▶ [WORK ORDER]: Give back the records that follow exactly, images excluded.

LISTED RECORDS START

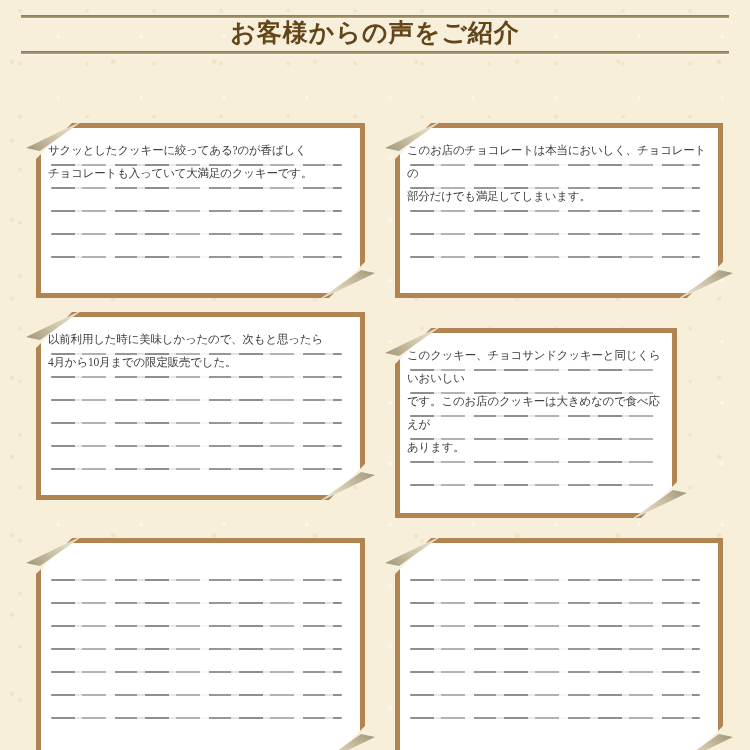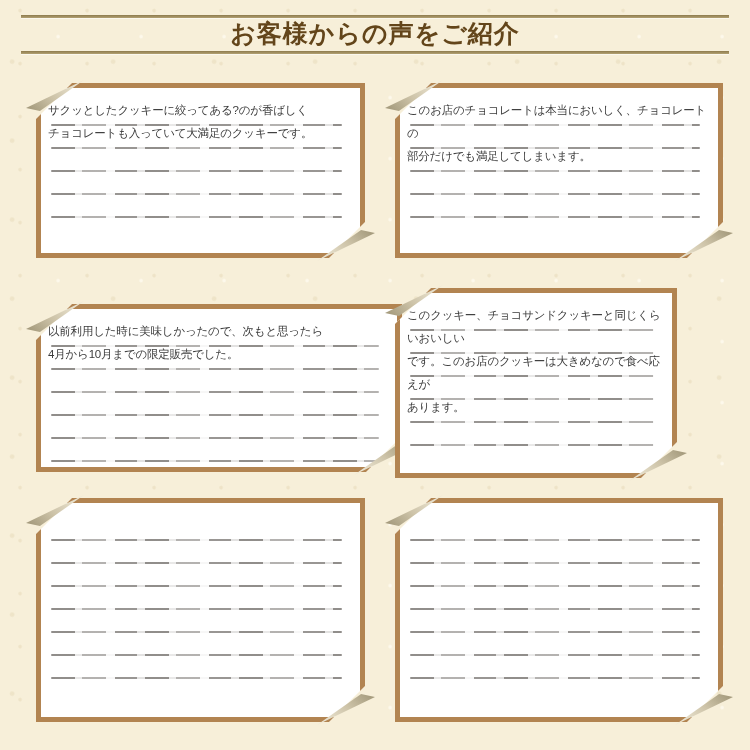--- a/index.html
+++ b/index.html
@@ -1,20 +1,20 @@
 <!DOCTYPE html>
 <html><head>
 <meta charset="utf-8">
 <style>
   html,body{margin:0;padding:0;background:#f7efd9;}
   .stage{
     position:relative;
     width:750px;height:750px;
     overflow:hidden;
-    font-family:Liberation Sans, sans-serif;
+    font-family:Liberation Serif, serif;
     background-color:#f7efd9;
     background-image:
       radial-gradient(circle at 30% 20%, rgba(227,213,178,.45) 1px, transparent 2.5px),
       radial-gradient(circle at 70% 60%, rgba(255,252,242,.7) 1px, transparent 2.5px),
       radial-gradient(circle at 12% 78%, rgba(222,207,170,.35) 1.5px, transparent 3px);
     background-size:67px 53px, 83px 61px, 101px 79px;
   }
 
   
   .hrule{
@@ -25,21 +25,21 @@
   .hrule.top{top:15px;}
   .hrule.bottom{top:51px;}
   .page-title{
     position:absolute;top:19px;left:0;width:100%;
     text-align:center;
     font-size:25px;font-weight:bold;letter-spacing:1px;
     color:#63451a;line-height:28px;
   }
 
   
-  .card-wrap{position:absolute;}
+  .card-wrap{position:absolute;margin-top:40px;}
   .card{
     position:absolute;inset:0;
     background:#ffffff;
     border:5px solid #b28451;
     clip-path:polygon(36px 0, 100% 0, 100% calc(100% - 36px), calc(100% - 36px) 100%, 0 100%, 0 36px);
   }
   .flap{position:absolute;width:58px;height:31px;}
   .flap.tl{
     left:-10px;top:-3px;
     clip-path:polygon(100% 0, 0 90%, 24% 100%);
@@ -67,21 +67,21 @@
   
   .quote{
     position:absolute;top:11px;left:7px;right:2px;
     font-size:11.5px;letter-spacing:-0.2px;line-height:23px;
     color:#3b3b3b;white-space:pre-line;
   }
 
   
   #c0{left:36px;top:83px;width:329px;height:175px;}
   #c1{left:395px;top:83px;width:328px;height:175px;}
-  #c2{left:36px;top:304px;width:329px;height:168px;padding-left:37px;}
+  #c2{left:36px;top:272px;width:329px;height:188px;}
   #c3{left:395px;top:288px;width:282px;height:190px;}
   #c4{left:36px;top:498px;width:329px;height:224px;}
   #c5{left:395px;top:498px;width:328px;height:224px;}
 </style>
 </head>
 <body>
 
 <div class="stage">
 
   <div class="hrule top"></div>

LISTED RECORDS END

▶ [SOLUTION BELOW]:
--- a/index.html
+++ b/index.html
@@ -1,20 +1,20 @@
 <!DOCTYPE html>
 <html><head>
 <meta charset="utf-8">
 <style>
   html,body{margin:0;padding:0;background:#f7efd9;}
   .stage{
     position:relative;
     width:750px;height:750px;
     overflow:hidden;
-    font-family:Liberation Sans, sans-serif;
+    font-family:Liberation Serif, serif;
     background-color:#f7efd9;
     background-image:
       radial-gradient(circle at 30% 20%, rgba(227,213,178,.45) 1px, transparent 2.5px),
       radial-gradient(circle at 70% 60%, rgba(255,252,242,.7) 1px, transparent 2.5px),
       radial-gradient(circle at 12% 78%, rgba(222,207,170,.35) 1.5px, transparent 3px);
     background-size:67px 53px, 83px 61px, 101px 79px;
   }
 
   
   .hrule{
@@ -25,21 +25,21 @@
   .hrule.top{top:15px;}
   .hrule.bottom{top:51px;}
   .page-title{
     position:absolute;top:19px;left:0;width:100%;
     text-align:center;
     font-size:25px;font-weight:bold;letter-spacing:1px;
     color:#63451a;line-height:28px;
   }
 
   
-  .card-wrap{position:absolute;}
+  .card-wrap{position:absolute;margin-top:40px;}
   .card{
     position:absolute;inset:0;
     background:#ffffff;
     border:5px solid #b28451;
     clip-path:polygon(36px 0, 100% 0, 100% calc(100% - 36px), calc(100% - 36px) 100%, 0 100%, 0 36px);
   }
   .flap{position:absolute;width:58px;height:31px;}
   .flap.tl{
     left:-10px;top:-3px;
     clip-path:polygon(100% 0, 0 90%, 24% 100%);
@@ -67,21 +67,21 @@
   
   .quote{
     position:absolute;top:11px;left:7px;right:2px;
     font-size:11.5px;letter-spacing:-0.2px;line-height:23px;
     color:#3b3b3b;white-space:pre-line;
   }
 
   
   #c0{left:36px;top:83px;width:329px;height:175px;}
   #c1{left:395px;top:83px;width:328px;height:175px;}
-  #c2{left:36px;top:304px;width:329px;height:168px;padding-left:37px;}
+  #c2{left:36px;top:272px;width:329px;height:188px;}
   #c3{left:395px;top:288px;width:282px;height:190px;}
   #c4{left:36px;top:498px;width:329px;height:224px;}
   #c5{left:395px;top:498px;width:328px;height:224px;}
 </style>
 </head>
 <body>
 
 <div class="stage">
 
   <div class="hrule top"></div>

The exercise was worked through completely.